(Change listing data)
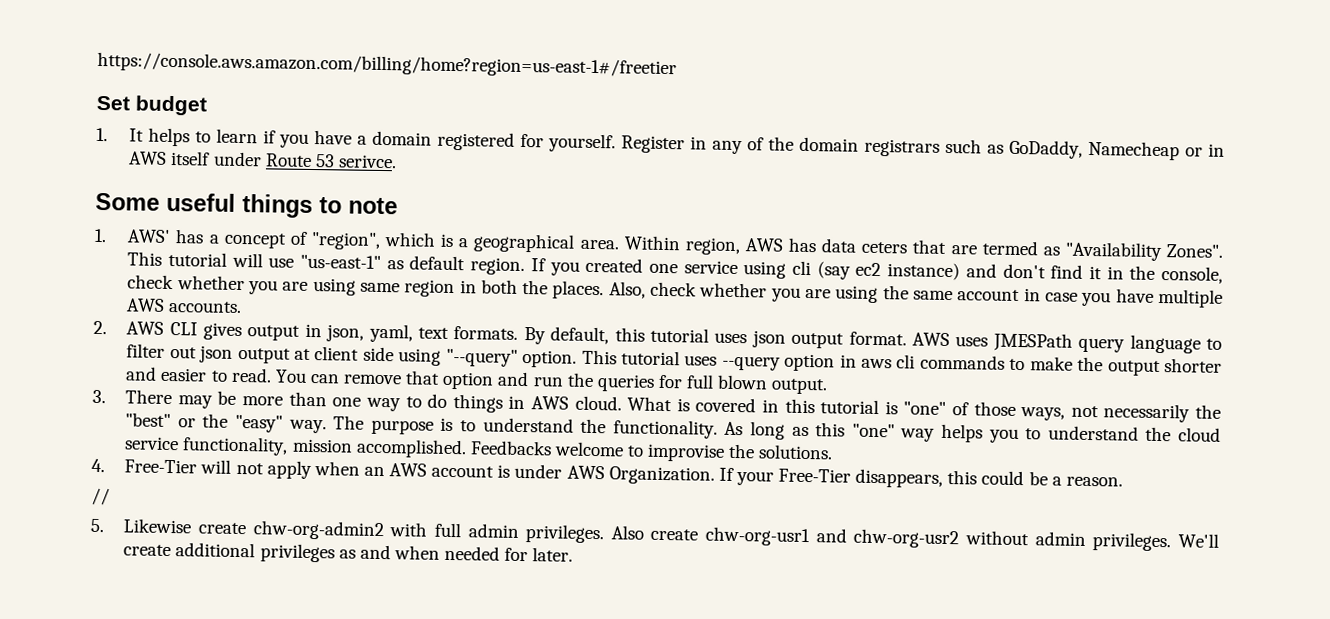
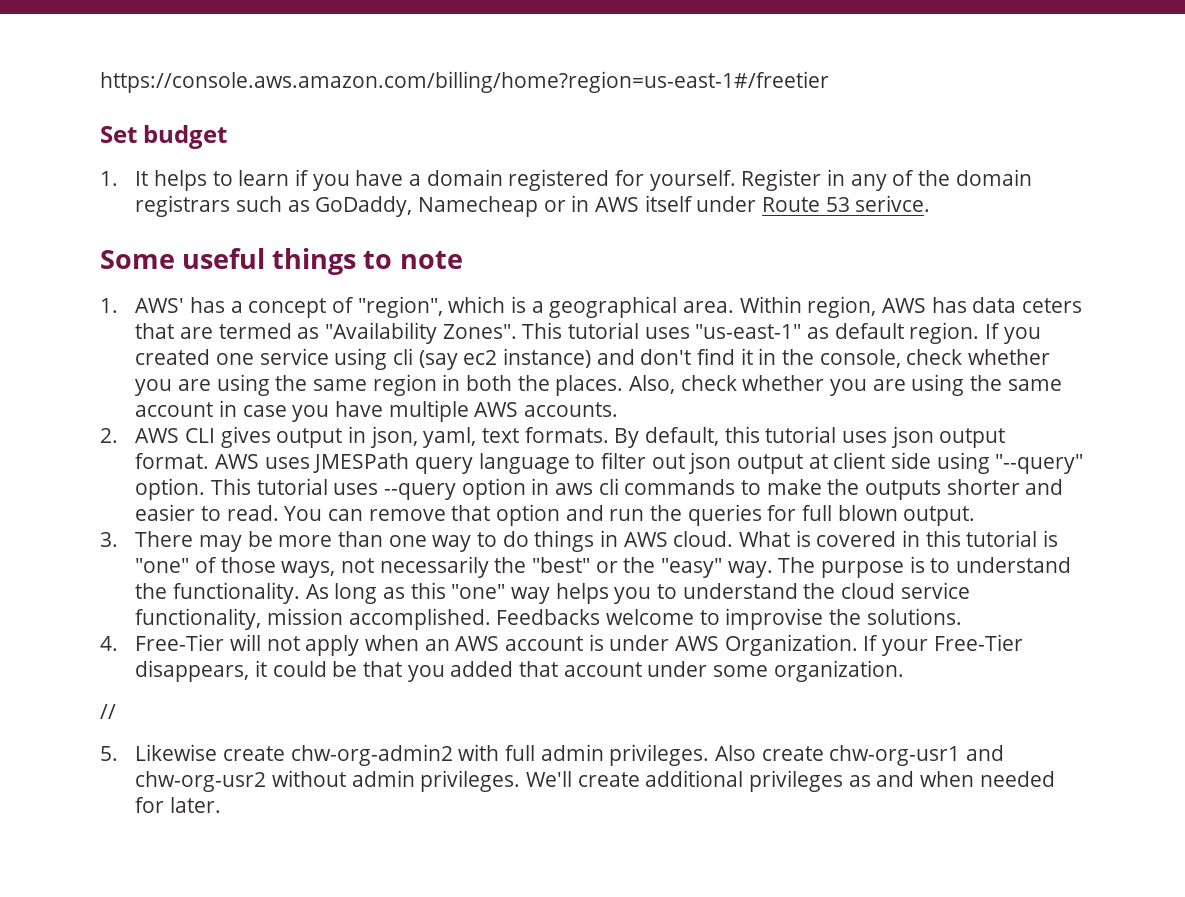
[231,252,295,268] will use -> [644,327,690,339] uses
(356, 287) none -> [275,375,308,391] the
[1107,360,1161,377] output -> [865,480,942,500] outputs
[947,470,978,485] this -> [255,660,268,677] it
[1051,476,1123,487] a reason. -> [363,660,904,682] that you added that account under some organization.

▶ [YOUR OBJECTIVE]: Only output the lines from the one with "[1107,360,1161,377] output ->" through the end of the entries above, exactly as they are.

▶ [SOLVED PROBLEM]:
[1107,360,1161,377] output -> [865,480,942,500] outputs
[947,470,978,485] this -> [255,660,268,677] it
[1051,476,1123,487] a reason. -> [363,660,904,682] that you added that account under some organization.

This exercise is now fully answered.